Molybdenum is a very beneficial mineral for the health of the human body, it participates in numerous biological processes and functions that occur within our body, so it has been included in the group of essential minerals for the normal functioning of our body. As it is a micromineral, the doses that we must consume of it to satisfy the requirements of our body are not very high. An adequate intake of balanced and nutritionally rich food is sufficient to maintain good molybdenum levels.

It is important that we understand what the contributions of this nutrient are, in this way we can raise awareness about the importance of taking care of our eating habits to preserve good health patterns.
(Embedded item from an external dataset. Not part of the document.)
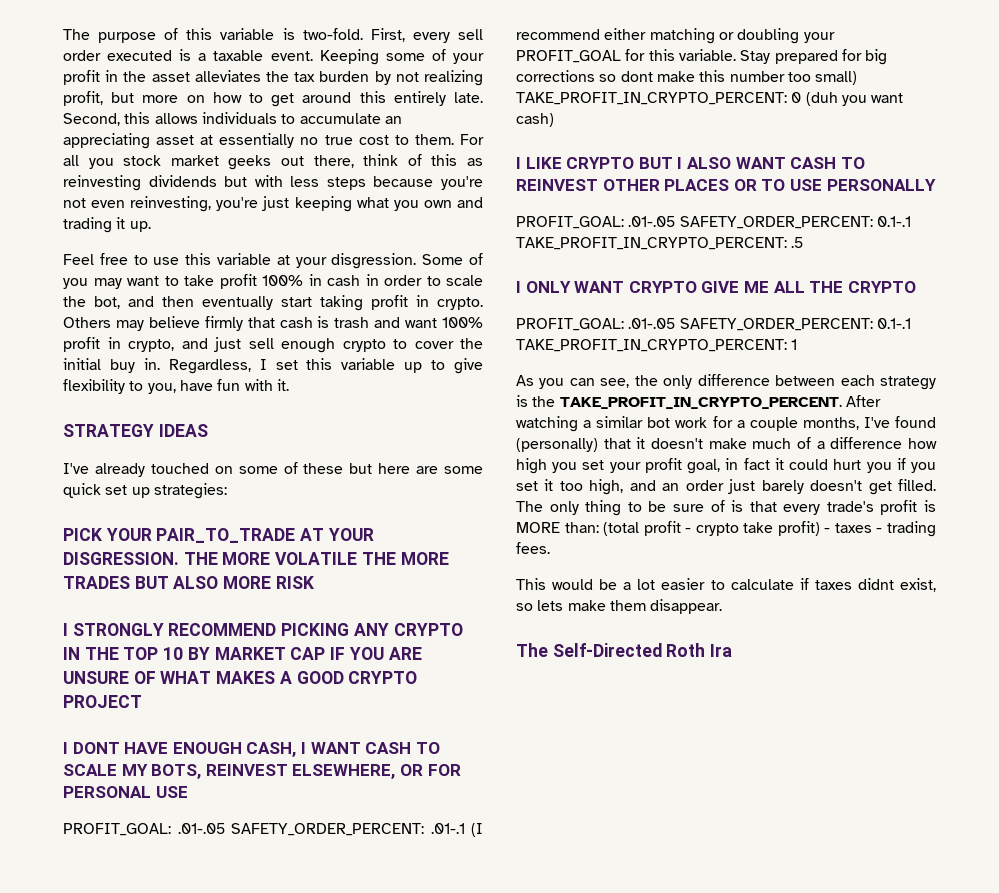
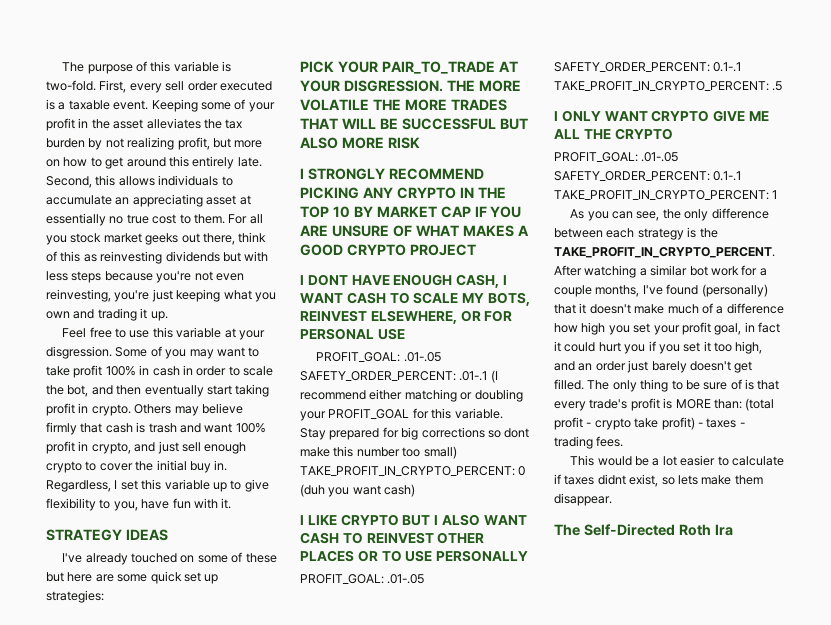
- THE MORE VOLATILE THE MORE TRADES BUT ALSO MORE RISK
+ THE MORE VOLATILE THE MORE TRADES THAT WILL BE SUCCESSFUL BUT ALSO MORE RISK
During the development of this guide, we will go deeper into the properties and functions of this important mineral. Likewise, we will be reviewing the recommended amounts of this nutrient for our body, the sources from which we can acquire it and the detriments to our health of consuming it in excess.

General benefits of molybdenum

Molybdenum fulfills several essential functions in the care of our body's health. As an essential mineral, its impact on our body's internal processes is on a large scale. One of the main functions of molybdenum is to contribute to the processing of the proteins we acquire through our diet and to participate in the conformation of our genetic material.

This nutrient is also part of our body's detoxification mechanisms. The consumption of drugs brings with it the inclusion of various chemicals that can become toxic or harmful, molybdenum contributes to our body's ability to dispose of these chemicals more easily.

How to obtain molybdenum?

Although it is true that there are several nutritional supplements that contain molybdenum in their composition or that are exclusively of this mineral, the most recommended source for its acquisition will always be the food source. To meet the daily requirements of this nutrient in our body, we can access various foods rich in this mineral, for example, we have: Legumes, eggs, eggs, chicken, beef, cheese, milk, yogurt, other dairy products, potatoes, various vegetables, nuts such as nuts, peas, rice, whole grains, among others.

Fortunately, as we can see, the food sources rich in molybdenum are very varied, which allows us to adapt them to the convenience of the type of diet that the individual sustains.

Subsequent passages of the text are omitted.